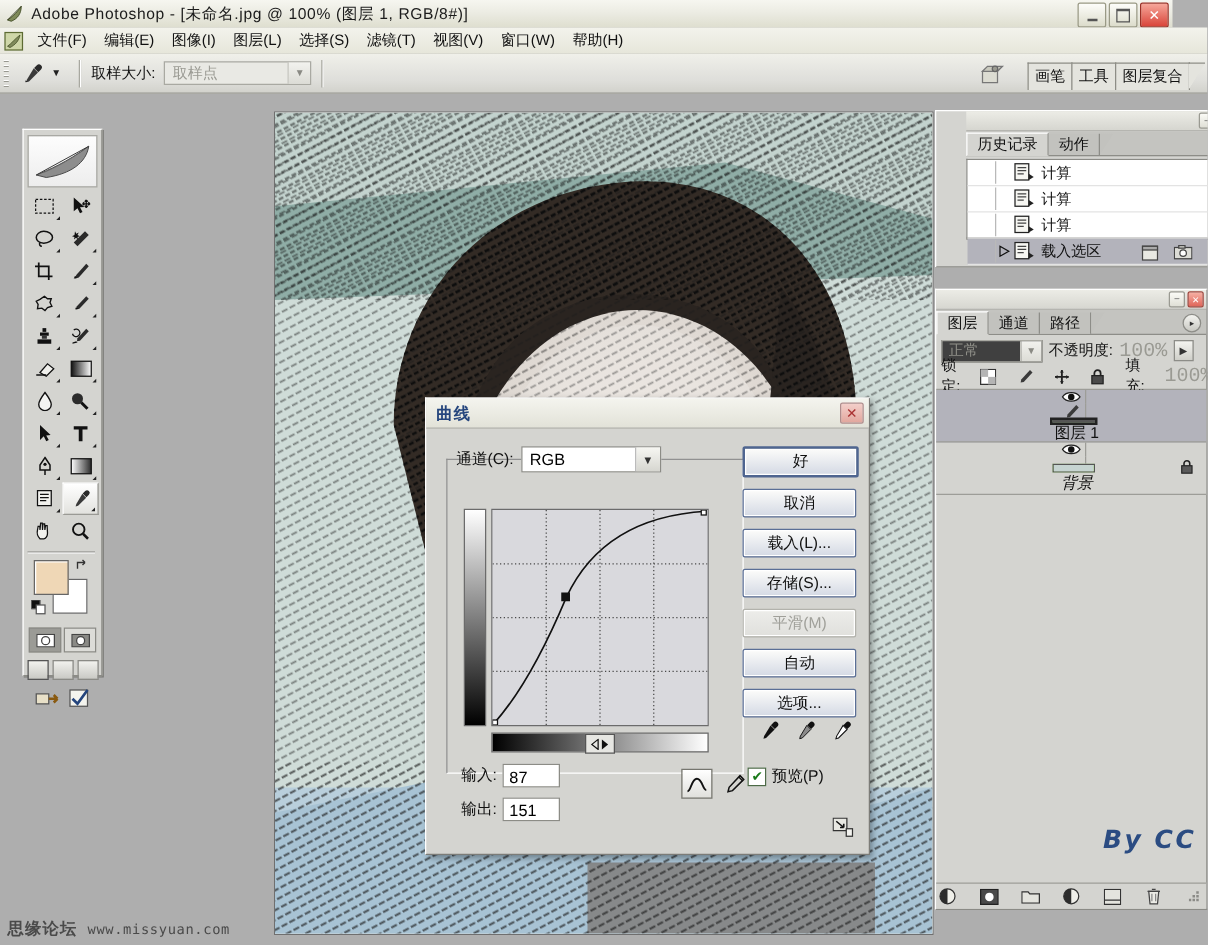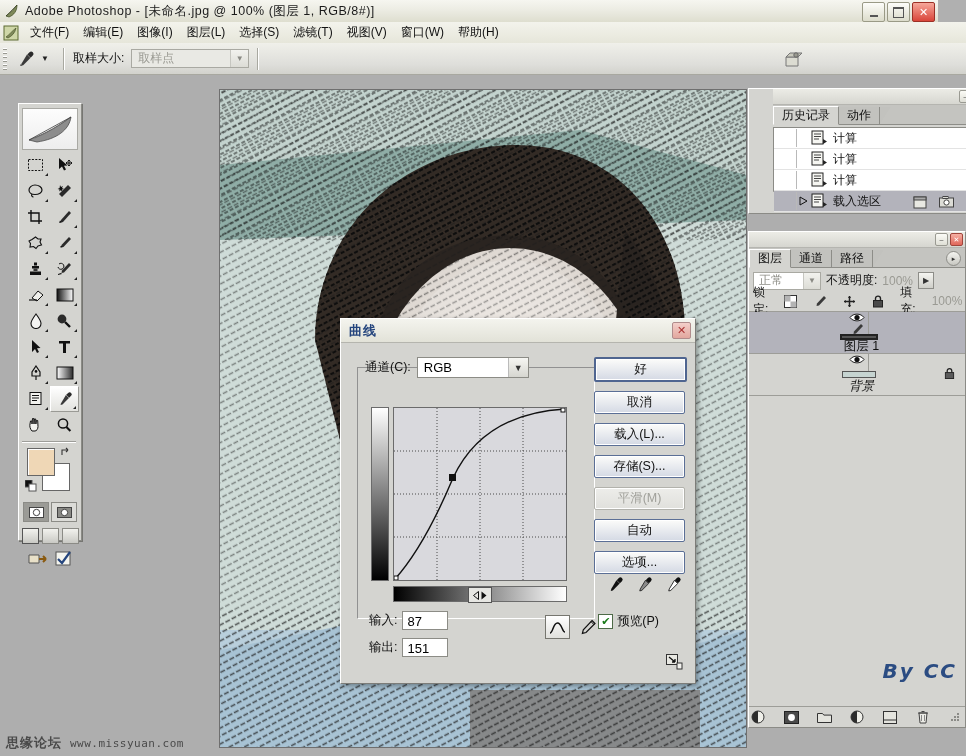--- a/index.html
+++ b/index.html
@@ -177,29 +177,29 @@
   .hist-arrowcol{width:13px;display:flex;align-items:center;justify-content:center;}
   .hist-doc{width:17px;height:16px;margin:0 5px 0 1px;}
   .scrollcol{width:14px;background:#d4d4d0;border-left:1px solid #9d9d98;
     display:flex;flex-direction:column;justify-content:space-between;align-items:center;}
   .sb-arrow{width:13px;height:13px;display:flex;align-items:center;justify-content:center;
     background:linear-gradient(to bottom,#f0f0ec,#c9c9c4);border:1px solid #8d8d88;font-size:7px;color:#555;}
 
   
   .lay-mode{display:flex;align-items:center;height:21px;padding:2px 4px 0 4px;gap:5px;}
   .lay-select{
-    width:68px;height:18px;border:1px solid #a9a9a2;background:#ffffff;
+    width:81px;height:18px;border:1px solid #a9a9a2;background:#404040;
     display:flex;align-items:center;justify-content:space-between;color:#8f8f88;
     font-size:12px;padding-left:5px;box-sizing:border-box;
   }
   .lay-select .dd{width:16px;height:16px;border-left:1px solid #c6c6c0;font-size:8px;
     display:flex;align-items:center;justify-content:center;color:#8a8a84;
     background:linear-gradient(to bottom,#f2f2ee,#dcdcd6);}
   .lay-txt{font-size:12px;color:#111;}
-  .lay-val{font-size:12px;color:#9a9a93;}
+  .lay-val{font-size:16px;color:#9a9a93;font-family:Liberation Mono, monospace;}
   .spinbtn{width:14px;height:15px;border:1px solid #8d8d88;
     background:linear-gradient(to bottom,#f4f4f0,#cfcfc9);
     display:flex;align-items:center;justify-content:center;font-size:8px;color:#333;}
   .lay-lockrow{display:flex;align-items:center;height:20px;padding:0 4px;gap:16px;
     border-bottom:1px solid #9d9d98;}
   .lockicon{width:14px;height:14px;display:flex;align-items:center;justify-content:center;}
   .lay-list{background:#d4d4d0;}
   .lay-row{height:41px;display:flex;align-items:center;border-bottom:1px solid #9d9d98;position:relative;flex-direction:column;}
   .lay-row.sel{background:#b3b3bb;}
   .eyecol{width:23px;display:flex;align-items:center;justify-content:center;
@@ -373,20 +373,26 @@
     <div class="opt-sep"></div>
 
     <div class="printer-icon">
       <svg width="22" height="20" viewBox="0 0 22 20">
         <path d="M2 8 h12 v9 H2 Z" fill="#dcdcd2" stroke="#777"></path>
         <path d="M2 8 l4-4 h12 l-4 4 Z" fill="#c9c9bd" stroke="#777"></path>
         <circle cx="12" cy="6" r="2.2" fill="#9a9a90" stroke="#666"></circle>
       </svg>
     </div>
 
+    <div class="palwell">
+      <div class="pw-tab">画笔</div>
+      <div class="pw-tab">工具</div>
+      <div class="pw-tab">图层复合</div>
+      <div class="pw-corner"></div>
+    </div>
   </div>
 
   <div class="toolbox">
     <div class="tb-logo">
       <svg width="50" height="30" viewBox="0 0 50 30">
         <path d="M4 26 C14 22 28 16 46 3 C44 16 32 25 12 28 Z" fill="#8d8d8d" stroke="#4b4b4b" stroke-width=".8"></path>
         <path d="M4 26 L46 3" stroke="#3a3a3a" stroke-width=".8"></path>
         <path d="M10 24 C20 20 32 13 42 6" stroke="#666" stroke-width=".5" fill="none"></path>
       </svg>
     </div>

• • • • •

Would you show each line of the listing above that has the string "select"?

■ **Answer section**
   .lay-select{
   .lay-select .dd{width:16px;height:16px;border-left:1px solid #c6c6c0;font-size:8px;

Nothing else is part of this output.